Available records Start Marker
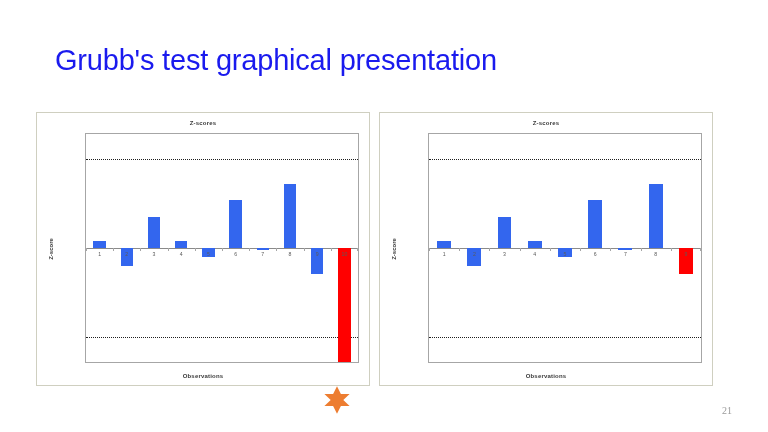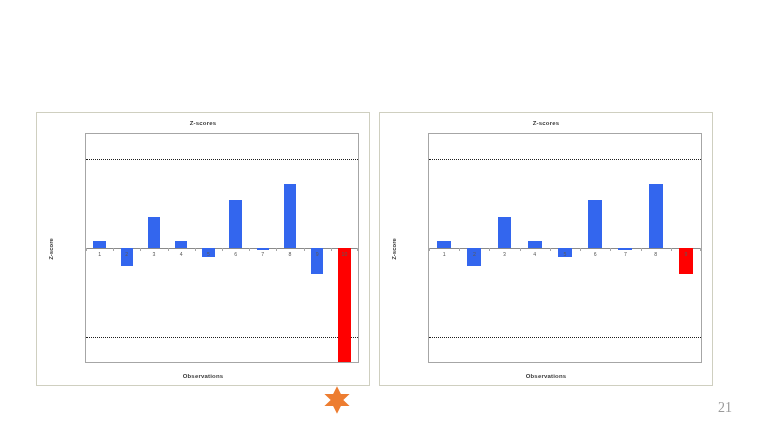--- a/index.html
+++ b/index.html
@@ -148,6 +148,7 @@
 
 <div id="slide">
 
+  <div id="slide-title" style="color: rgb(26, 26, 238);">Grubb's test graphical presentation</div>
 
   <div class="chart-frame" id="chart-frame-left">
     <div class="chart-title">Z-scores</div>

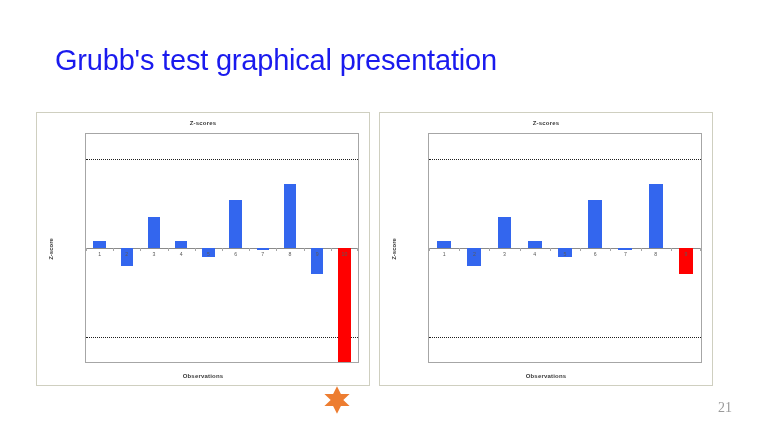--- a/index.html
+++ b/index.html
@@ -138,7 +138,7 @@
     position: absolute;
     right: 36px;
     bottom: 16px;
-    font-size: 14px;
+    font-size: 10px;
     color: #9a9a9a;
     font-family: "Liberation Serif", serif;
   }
Available records End Marker
Available records Start Marker
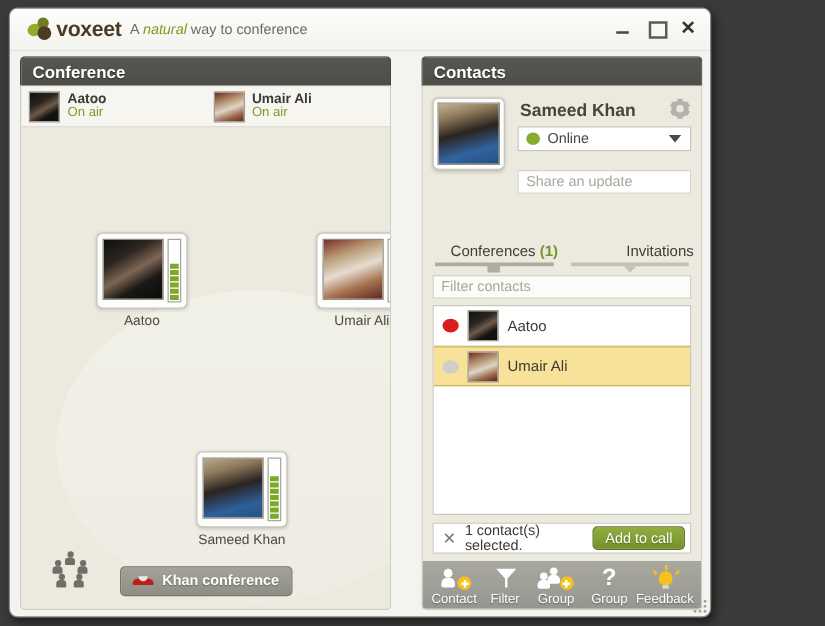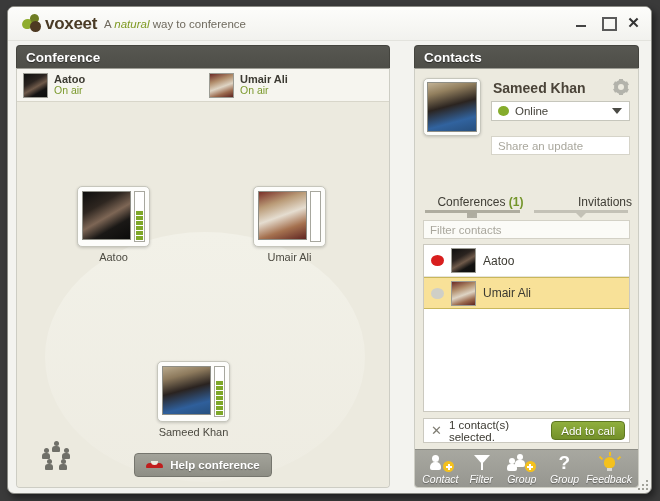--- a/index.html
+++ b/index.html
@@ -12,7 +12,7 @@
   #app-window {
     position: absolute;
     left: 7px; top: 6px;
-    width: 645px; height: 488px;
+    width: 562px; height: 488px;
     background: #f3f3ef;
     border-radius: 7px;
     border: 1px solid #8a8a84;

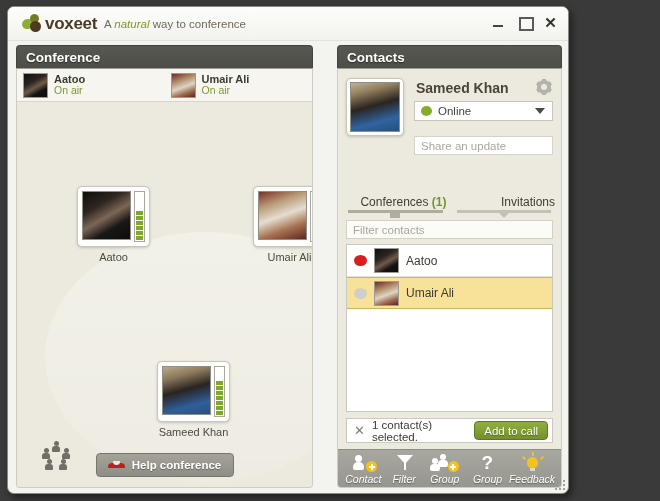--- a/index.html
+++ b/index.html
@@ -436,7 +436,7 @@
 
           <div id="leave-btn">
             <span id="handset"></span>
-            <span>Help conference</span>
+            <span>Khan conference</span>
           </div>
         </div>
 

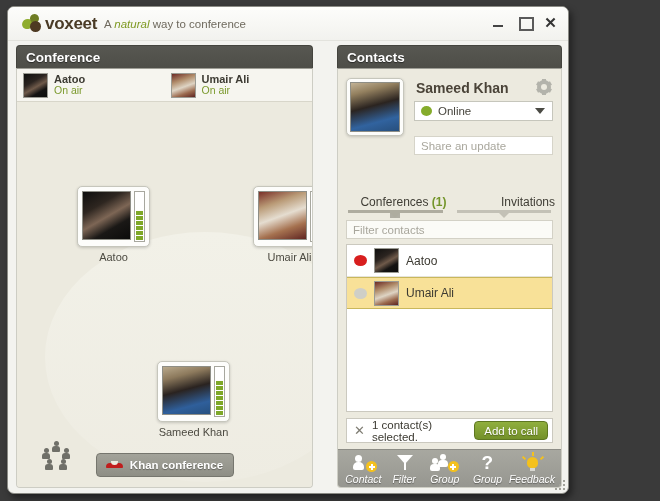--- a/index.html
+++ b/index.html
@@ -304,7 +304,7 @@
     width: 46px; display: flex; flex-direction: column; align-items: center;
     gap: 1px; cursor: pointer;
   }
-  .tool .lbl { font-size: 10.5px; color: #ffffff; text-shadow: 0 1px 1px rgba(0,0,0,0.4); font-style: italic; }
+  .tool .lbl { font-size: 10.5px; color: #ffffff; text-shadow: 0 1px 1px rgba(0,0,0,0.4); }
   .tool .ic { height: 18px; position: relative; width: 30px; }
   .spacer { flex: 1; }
Available records End Marker
The expected answer is each line of the records above that includes the string "color".

**Task result**
+  <div id="slide-title" style="color: rgb(26, 26, 238);">Grubb's test graphical presentation</div>
     color: #9a9a9a;
-  .tool .lbl { font-size: 10.5px; color: #ffffff; text-shadow: 0 1px 1px rgba(0,0,0,0.4); font-style: italic; }
+  .tool .lbl { font-size: 10.5px; color: #ffffff; text-shadow: 0 1px 1px rgba(0,0,0,0.4); }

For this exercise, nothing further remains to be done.